While it is true theologically that the one raised is the one 
who actually comes, what the logic of 
John 6:44 is declaring is that 
there isn't a distinction. Jesus assumes no difference between those enabled to come, and those who actually do so. The drawing is effectual. It 
changes the disposition of their hearts such that the sin they once loved they now hate, and the God they once opposed (
Rom. 8:7-8) they are now naturally inclined toward.
This aligns with verse 37, which says, "all that the Father gives me 
will come to me." Interestingly, verse 65 restates verse 44, but replaces the verb with that of verse 37. That interchange of ἑλκύω ("draw") and δίδωμι ("give") indicates a paradigmatic relationship between the two verbs within parallel syntagmatic contexts, suggesting that the Father's drawing and giving are conceptually identical acts:
"All that the Father gives/draws to me 
will come to me." (v. 37)
"No one 
can come to me unless the Father draws/gives them to me (and the one drawn/given 
will be raised up on the last day)." (v. 44)

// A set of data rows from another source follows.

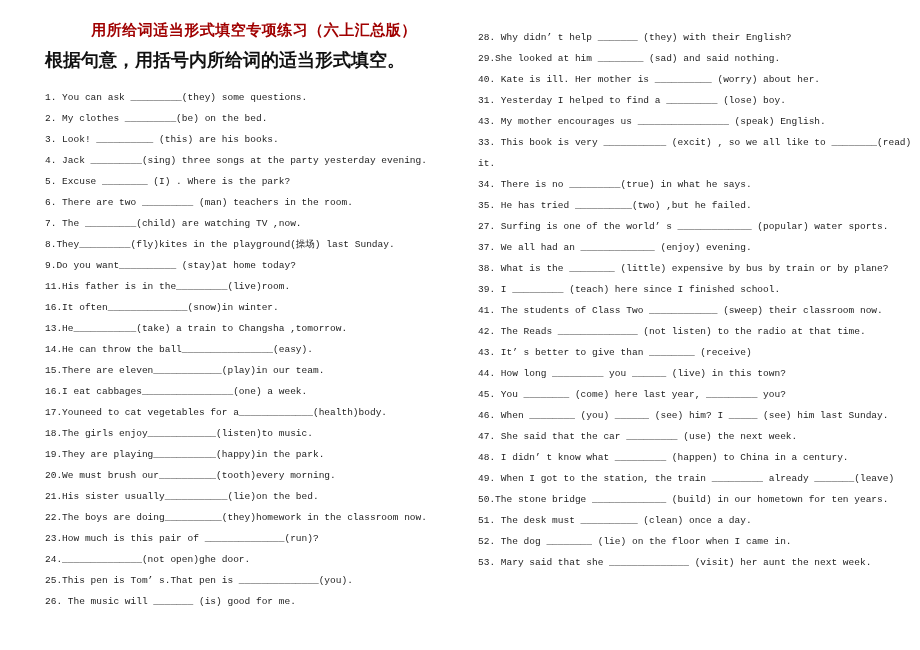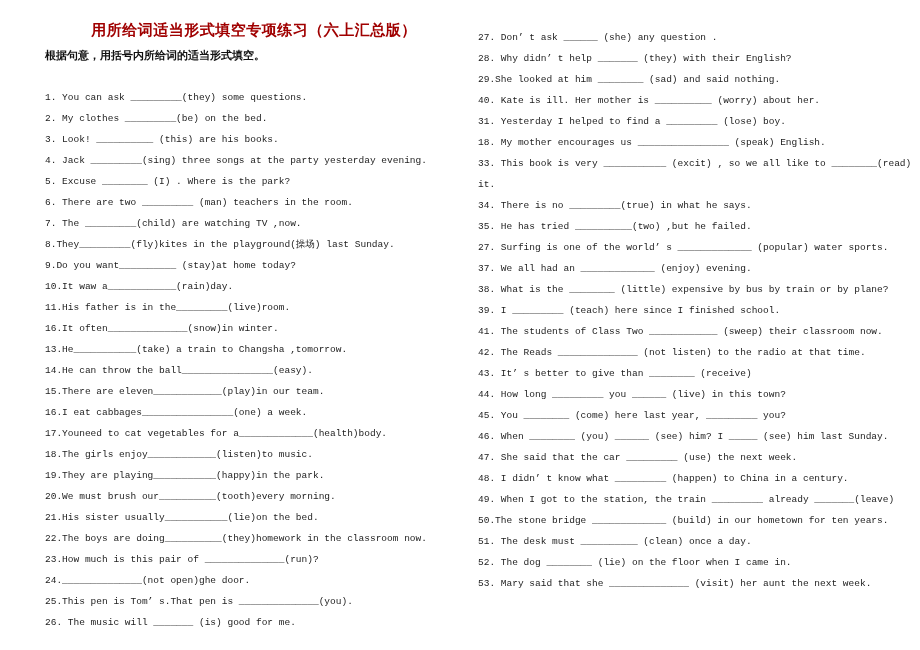"27. Don’ t ask ______" div.item { html: <div>27. Don’ t ask ______ (she) any question .</div> -> none }
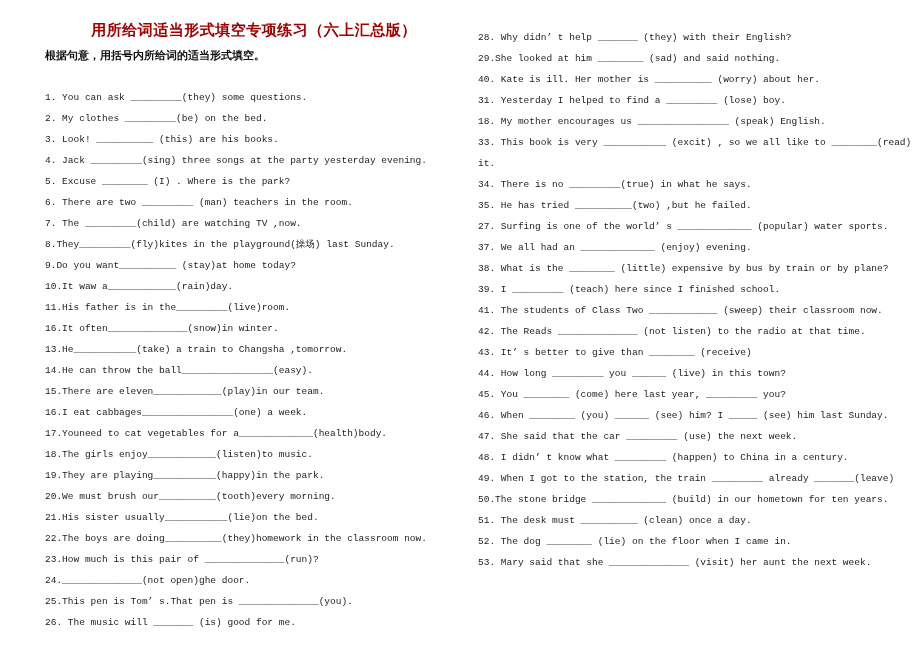"根据句意，用括号内所给词的适当形式填空。" .instruction { font-size: 11px -> 18px }
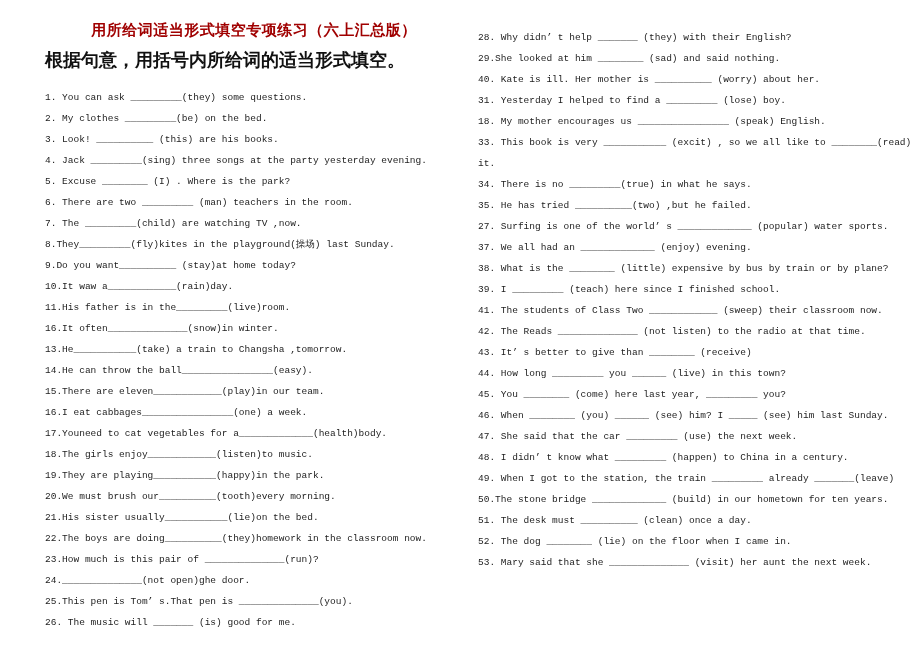"18. My mother encourages us" div.item { text: 18 -> 43 }
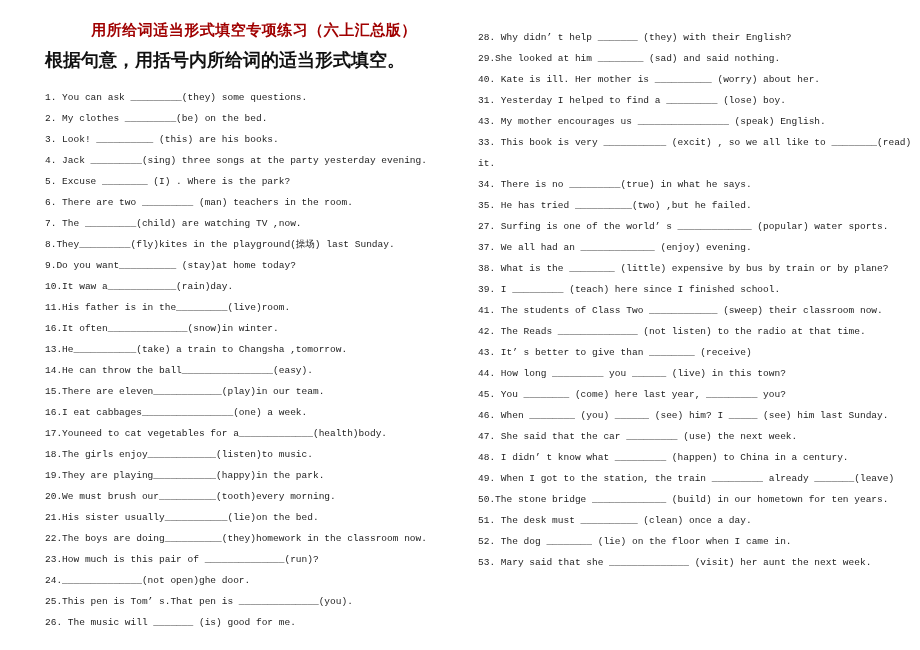"10.It waw a____________(rain)day." div.item { html: <div>10.It waw a____________(rain)day.</div> -> none }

Again, it actually does. To say otherwise misses both the syntax and theological force of διδακτοὶ θεοῦ ("taught by God"). Jesus is citing Isaiah 54:13, where "being taught by God" is a covenantal promise of divine renewal, parallel to Jeremiah 31:33-34, where God writes His law on their hearts so that "they shall all know Me." In context, it is not a general offer of instruction but a 
description of the 
effectual work of God upon His covenant people.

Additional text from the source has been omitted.